The Doctors Company has been in operation for 50 years, and for a medical malpractice insurer, that means something specific: the richest claims dataset in the industry. Srivastava described the company’s data integration philosophy as a deliberate competitive strategy. When The Doctors Company acquires another insurer,  and it has acquired several over the years,  it collapses the acquired company’s technology systems and consolidates all data into a single database.

“Having 50 years of claims data is like a gold mine,” Srivastava said. “When you apply the models we’ve been able to develop, the insights, trends, and patterns that emerge have been remarkable.”

TDC AIDE has now gone live. According to Srivastava, the platform replaces external vendor partnerships, is projected by the company to save millions.  and cuts processing times by 50 percent. It converts unstructured, scanned claims documents into structured information, enabling risk professionals to identify severity drivers earlier in the claims’ lifecycle, critical in a long-tail line of business where claims can take four to seven years to resolve.

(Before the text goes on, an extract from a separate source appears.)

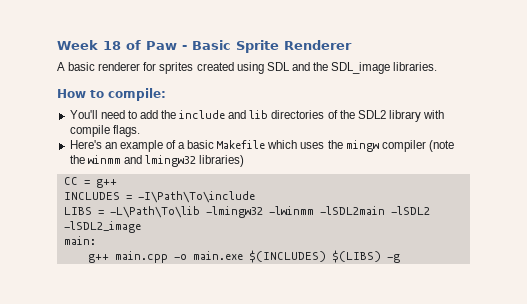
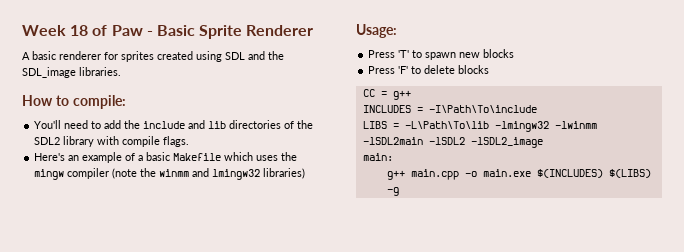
+ Usage:
+ Press 'T' to spawn new blocks
+ Press 'F' to delete blocks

“We’re not changing the nature of the business,” Srivastava said. “We’re recognizing severity earlier.” Professionals review, approve, or adjust the AI’s output, and the model learns from their feedback over time. The approach reflects a broader philosophy that Srivastava returns to repeatedly: humans must remain in the loop, as expert judgment matters.

Discipline over noise

Beyond the headline platforms, The Doctors Company has deployed Microsoft Copilot broadly across the enterprise, seeing process step reductions of up to 90 percent in some workflows. But Srivastava is clear that productivity tools are only as useful as the people who know how to use them. The company launched a digital literacy program, grounded in practical skills like prompt engineering, to bring the entire workforce along, from new talent to long-tenured employees.

The discipline she applies to internal initiatives extends to how the company evaluates external partners. With the market saturated by vendors claiming AI capability, Srivastava said domain expertise is her first filter.

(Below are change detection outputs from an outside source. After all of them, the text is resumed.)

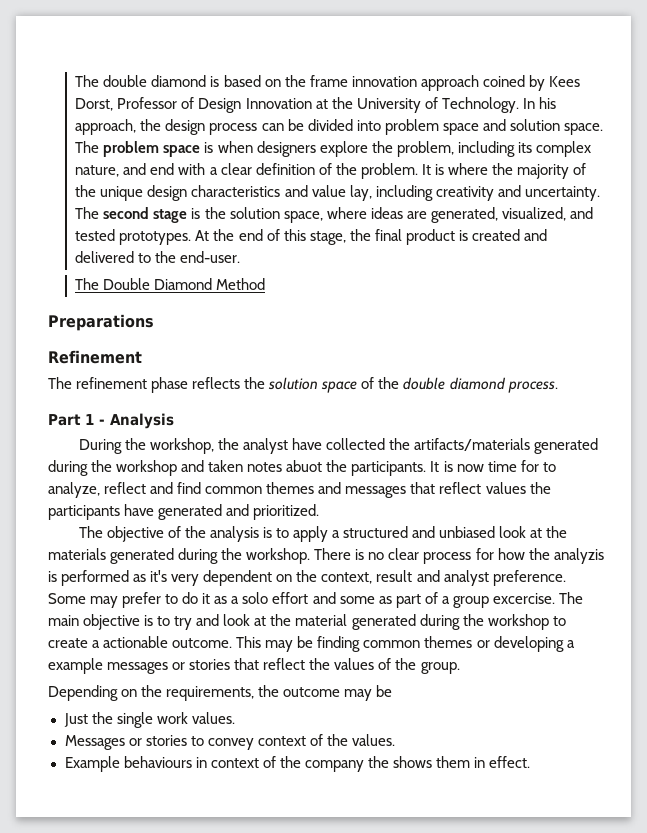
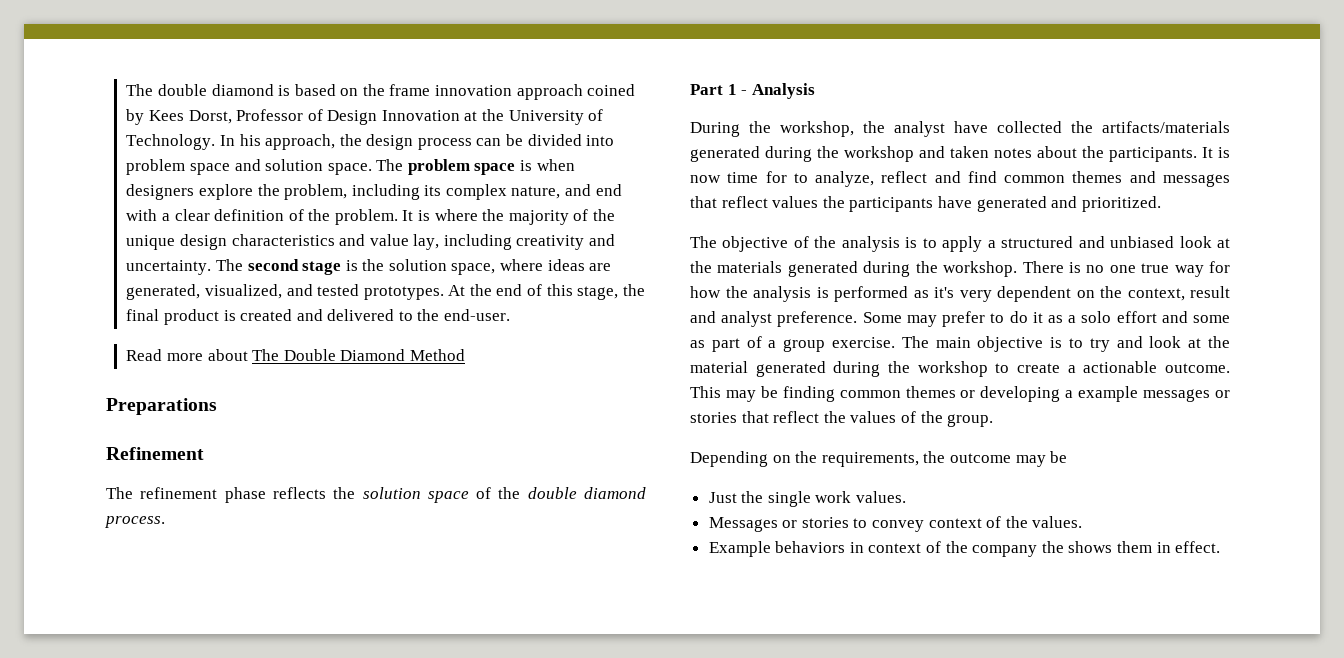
- The Double Diamond Method
+ Read more about The Double Diamond Method
- During the workshop, the analyst have collected the artifacts/materials generated during the workshop and taken notes abuot the participants.
+ During the workshop, the analyst have collected the artifacts/materials generated during the workshop and taken notes about the participants.
- There is no clear process for how the analyzis is performed as it's very dependent on the context, result and analyst preference.
+ There is no one true way for how the analysis is performed as it's very dependent on the context, result and analyst preference.
- Some may prefer to do it as a solo effort and some as part of a group excercise.
+ Some may prefer to do it as a solo effort and some as part of a group exercise.
- Example behaviours in context of the company the shows them in effect.
+ Example behaviors in context of the company the shows them in effect.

“My biggest concern when evaluating partnerships is this: generic AI can lead to wrong answers to the right questions,” she said. “And if a vendor is supremely confident, they have it figured out, how do we even differentiate that we’re getting wrong answers? That’s why domain expertise is non-negotiable.”

She is equally clear that not every idea should be pursued. “It’s not about how many projects you can run; it’s also about how many ideas you can stop. Too many initiatives without focus don’t get you anywhere.” The company sets clear key performance indicators for every initiative. If something is not working, not repeatable, and not governable, it does not advance.

That approach has earned external recognition. The Doctors Company received a Datos Insights 2025 Impact Award for innovation, and AM Best has rated its innovation  as “Significant” for multiple consecutive years. The company has also retained AM Best’s highest possible rating for innovation culture in recent years. Its disciplined use of AI aligns with the broader shift in carrier strategy.

For Srivastava, the challenge facing the industry is not a technology problem, it is a focus problem. Nuclear verdicts, social inflation, structural shifts in medical malpractice, and the increasingly complex healthcare landscape are raising the stakes for every insurer in the market. In this environment, she believes the companies that will lead are those that can convert complexity into a disciplined, measurable advantage.

“There’s so much noise right now that it’s very easy to get lost,” she said. “We are building an enterprise where data, AI, and deep expertise come together to redefine how risk is understood.”